* EXTRACTED INFORMATION
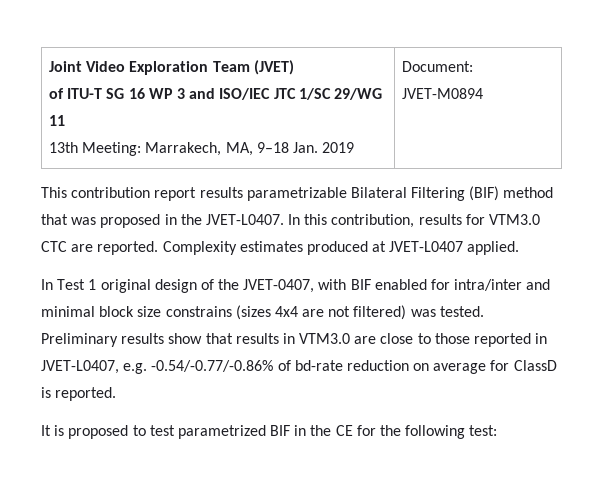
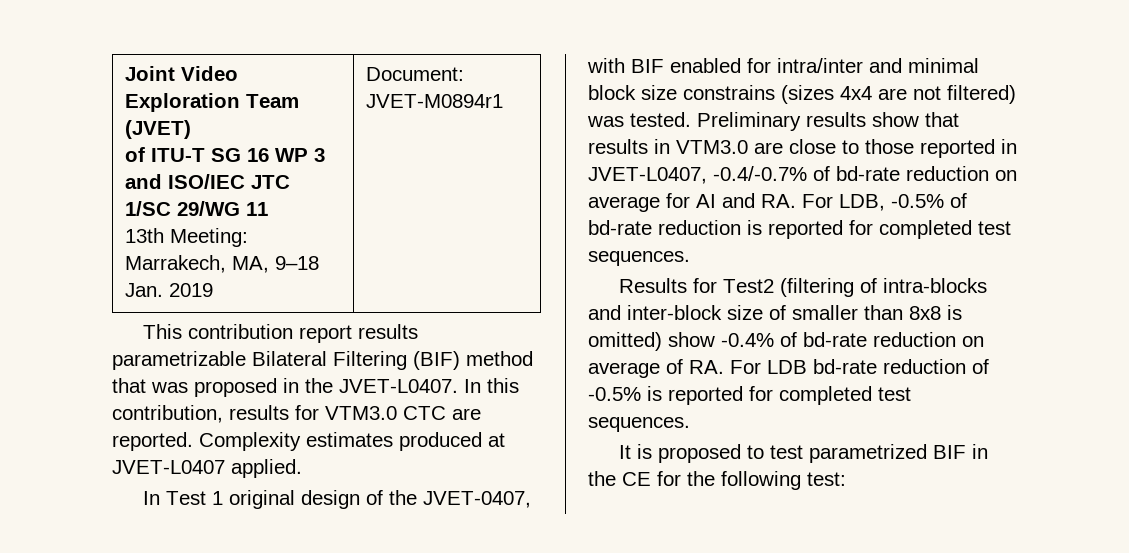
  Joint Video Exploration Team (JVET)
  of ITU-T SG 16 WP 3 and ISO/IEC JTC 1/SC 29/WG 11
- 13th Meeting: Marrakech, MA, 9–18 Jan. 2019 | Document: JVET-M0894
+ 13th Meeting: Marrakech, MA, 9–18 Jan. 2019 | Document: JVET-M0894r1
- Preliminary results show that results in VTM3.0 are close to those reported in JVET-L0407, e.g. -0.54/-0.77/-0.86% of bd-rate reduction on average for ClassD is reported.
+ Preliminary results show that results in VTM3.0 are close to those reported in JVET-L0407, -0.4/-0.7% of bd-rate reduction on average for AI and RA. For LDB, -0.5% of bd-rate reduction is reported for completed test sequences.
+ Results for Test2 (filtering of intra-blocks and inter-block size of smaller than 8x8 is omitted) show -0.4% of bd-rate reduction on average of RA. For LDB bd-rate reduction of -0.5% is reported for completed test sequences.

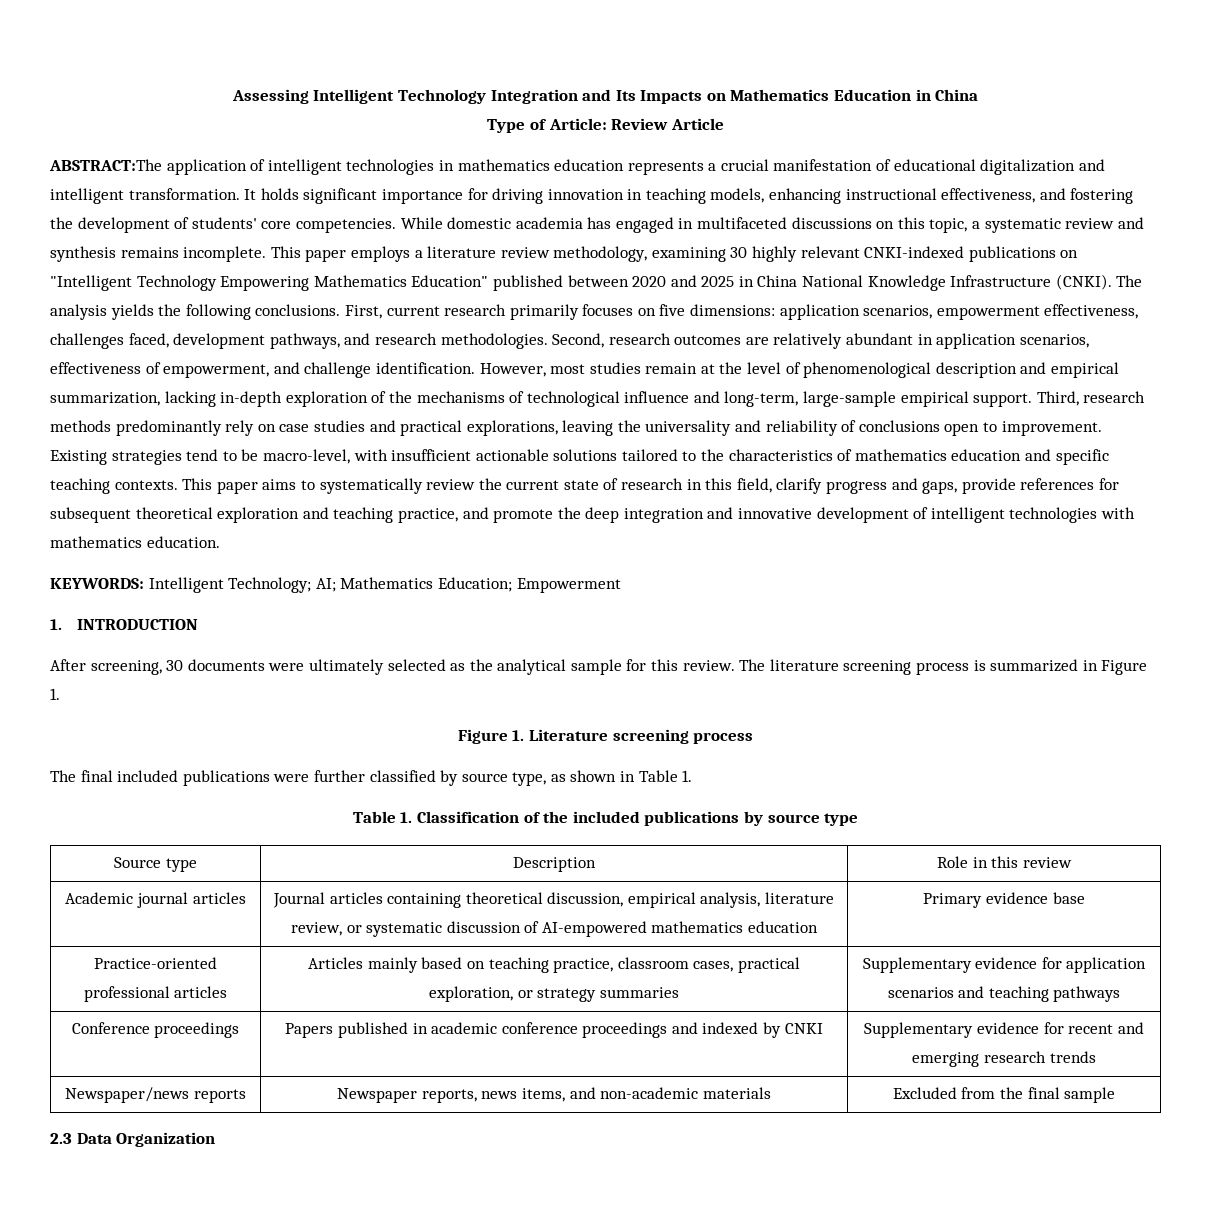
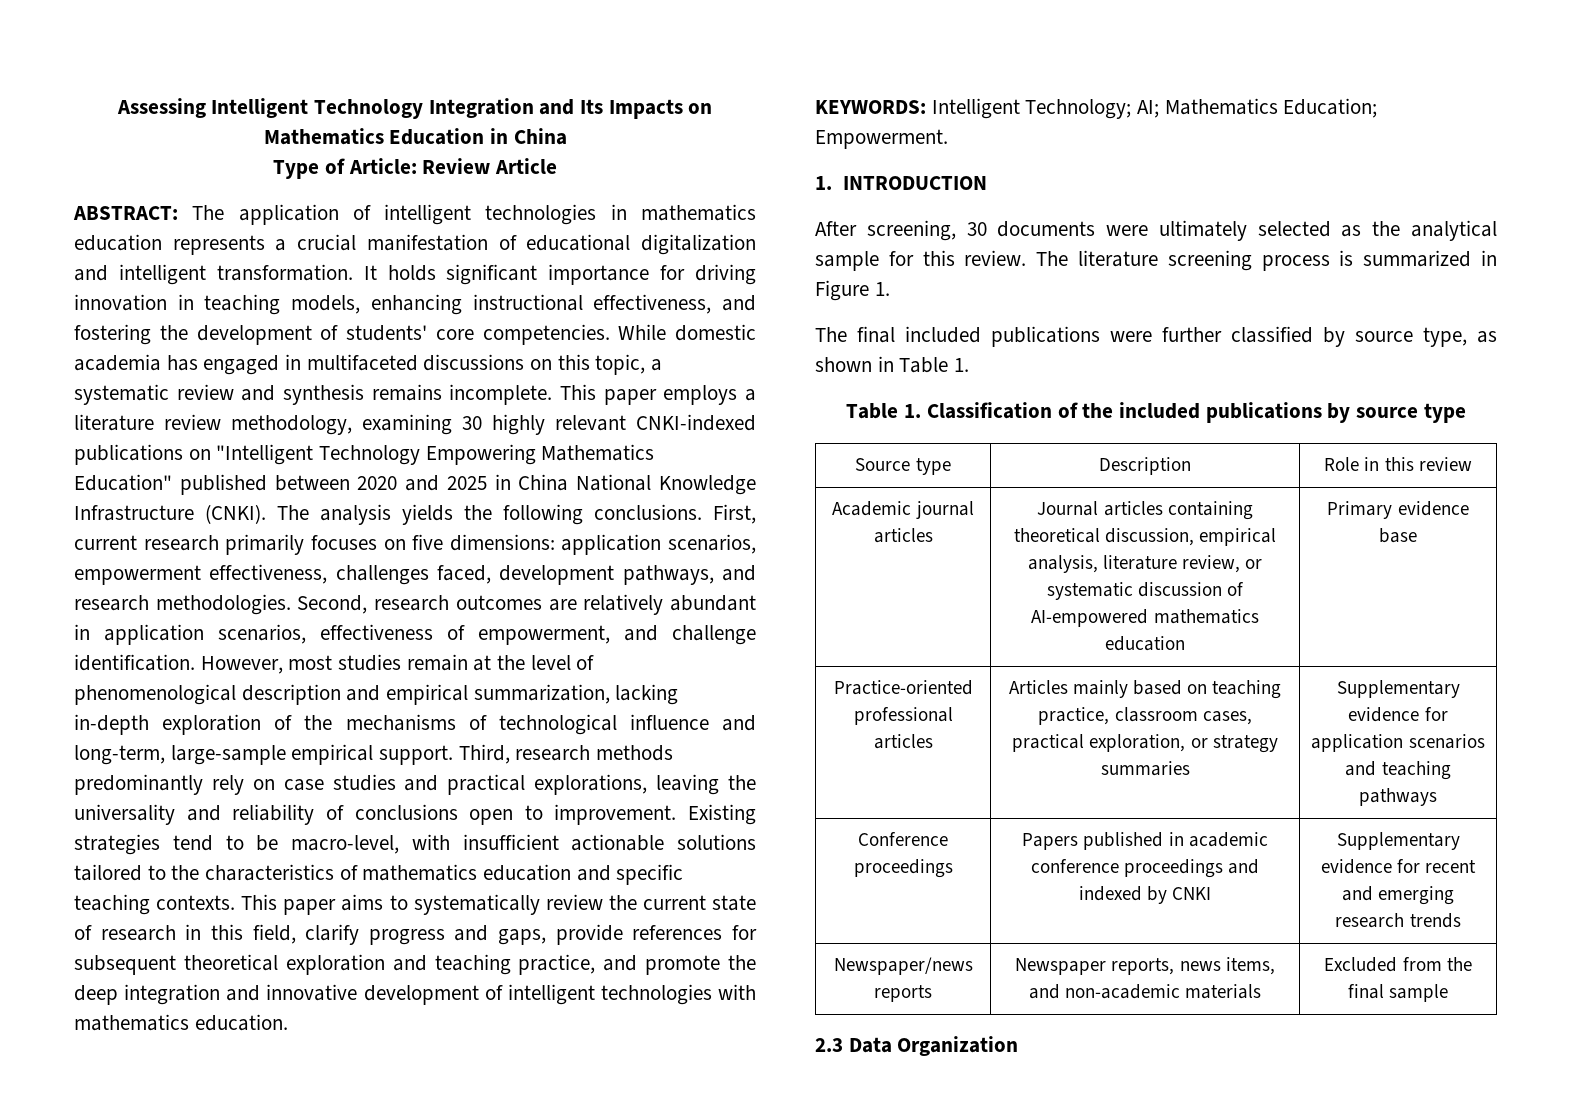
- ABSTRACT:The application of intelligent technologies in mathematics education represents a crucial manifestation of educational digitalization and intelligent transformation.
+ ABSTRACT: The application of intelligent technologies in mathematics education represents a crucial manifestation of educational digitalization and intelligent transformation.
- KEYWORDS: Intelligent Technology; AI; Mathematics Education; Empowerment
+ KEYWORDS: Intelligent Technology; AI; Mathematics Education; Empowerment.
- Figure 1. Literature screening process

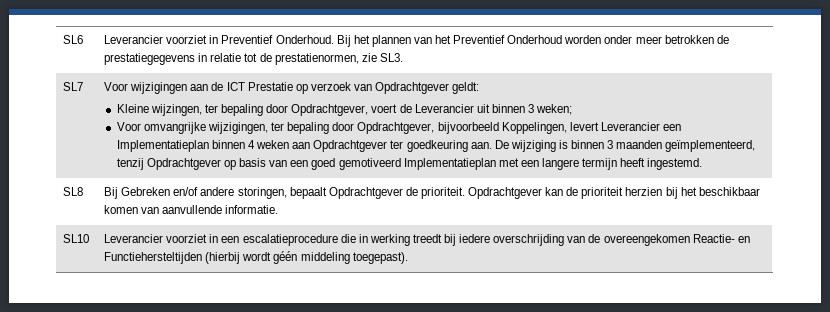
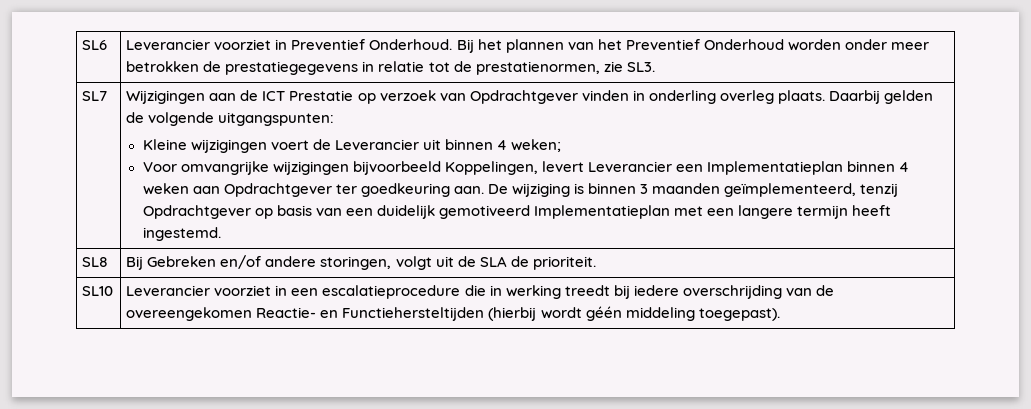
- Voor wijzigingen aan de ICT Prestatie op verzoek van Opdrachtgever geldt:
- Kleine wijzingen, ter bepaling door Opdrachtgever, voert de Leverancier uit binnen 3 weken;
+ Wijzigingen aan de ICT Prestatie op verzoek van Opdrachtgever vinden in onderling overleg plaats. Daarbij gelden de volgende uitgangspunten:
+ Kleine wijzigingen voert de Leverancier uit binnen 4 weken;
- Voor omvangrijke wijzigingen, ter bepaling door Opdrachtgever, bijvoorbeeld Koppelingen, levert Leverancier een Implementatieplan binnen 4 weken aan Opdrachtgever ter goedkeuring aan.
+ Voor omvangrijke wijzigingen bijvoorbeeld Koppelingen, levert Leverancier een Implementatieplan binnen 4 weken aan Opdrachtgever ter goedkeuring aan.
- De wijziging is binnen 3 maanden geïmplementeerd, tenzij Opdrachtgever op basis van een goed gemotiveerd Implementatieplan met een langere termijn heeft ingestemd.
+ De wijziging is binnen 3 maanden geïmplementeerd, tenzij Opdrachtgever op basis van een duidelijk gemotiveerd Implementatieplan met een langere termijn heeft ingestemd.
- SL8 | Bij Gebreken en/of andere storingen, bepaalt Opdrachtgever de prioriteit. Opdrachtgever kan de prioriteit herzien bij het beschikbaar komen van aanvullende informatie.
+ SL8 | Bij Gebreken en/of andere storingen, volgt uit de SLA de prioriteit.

* EXERCISE BRIEF
Return all material verbatim, pictures omitted.

* RESULT
  Joint Video Exploration Team (JVET)
  of ITU-T SG 16 WP 3 and ISO/IEC JTC 1/SC 29/WG 11
- 13th Meeting: Marrakech, MA, 9–18 Jan. 2019 | Document: JVET-M0894
+ 13th Meeting: Marrakech, MA, 9–18 Jan. 2019 | Document: JVET-M0894r1
- Preliminary results show that results in VTM3.0 are close to those reported in JVET-L0407, e.g. -0.54/-0.77/-0.86% of bd-rate reduction on average for ClassD is reported.
+ Preliminary results show that results in VTM3.0 are close to those reported in JVET-L0407, -0.4/-0.7% of bd-rate reduction on average for AI and RA. For LDB, -0.5% of bd-rate reduction is reported for completed test sequences.
+ Results for Test2 (filtering of intra-blocks and inter-block size of smaller than 8x8 is omitted) show -0.4% of bd-rate reduction on average of RA. For LDB bd-rate reduction of -0.5% is reported for completed test sequences.

- ABSTRACT:The application of intelligent technologies in mathematics education represents a crucial manifestation of educational digitalization and intelligent transformation.
+ ABSTRACT: The application of intelligent technologies in mathematics education represents a crucial manifestation of educational digitalization and intelligent transformation.
- KEYWORDS: Intelligent Technology; AI; Mathematics Education; Empowerment
+ KEYWORDS: Intelligent Technology; AI; Mathematics Education; Empowerment.
- Figure 1. Literature screening process

- Voor wijzigingen aan de ICT Prestatie op verzoek van Opdrachtgever geldt:
- Kleine wijzingen, ter bepaling door Opdrachtgever, voert de Leverancier uit binnen 3 weken;
+ Wijzigingen aan de ICT Prestatie op verzoek van Opdrachtgever vinden in onderling overleg plaats. Daarbij gelden de volgende uitgangspunten:
+ Kleine wijzigingen voert de Leverancier uit binnen 4 weken;
- Voor omvangrijke wijzigingen, ter bepaling door Opdrachtgever, bijvoorbeeld Koppelingen, levert Leverancier een Implementatieplan binnen 4 weken aan Opdrachtgever ter goedkeuring aan.
+ Voor omvangrijke wijzigingen bijvoorbeeld Koppelingen, levert Leverancier een Implementatieplan binnen 4 weken aan Opdrachtgever ter goedkeuring aan.
- De wijziging is binnen 3 maanden geïmplementeerd, tenzij Opdrachtgever op basis van een goed gemotiveerd Implementatieplan met een langere termijn heeft ingestemd.
+ De wijziging is binnen 3 maanden geïmplementeerd, tenzij Opdrachtgever op basis van een duidelijk gemotiveerd Implementatieplan met een langere termijn heeft ingestemd.
- SL8 | Bij Gebreken en/of andere storingen, bepaalt Opdrachtgever de prioriteit. Opdrachtgever kan de prioriteit herzien bij het beschikbaar komen van aanvullende informatie.
+ SL8 | Bij Gebreken en/of andere storingen, volgt uit de SLA de prioriteit.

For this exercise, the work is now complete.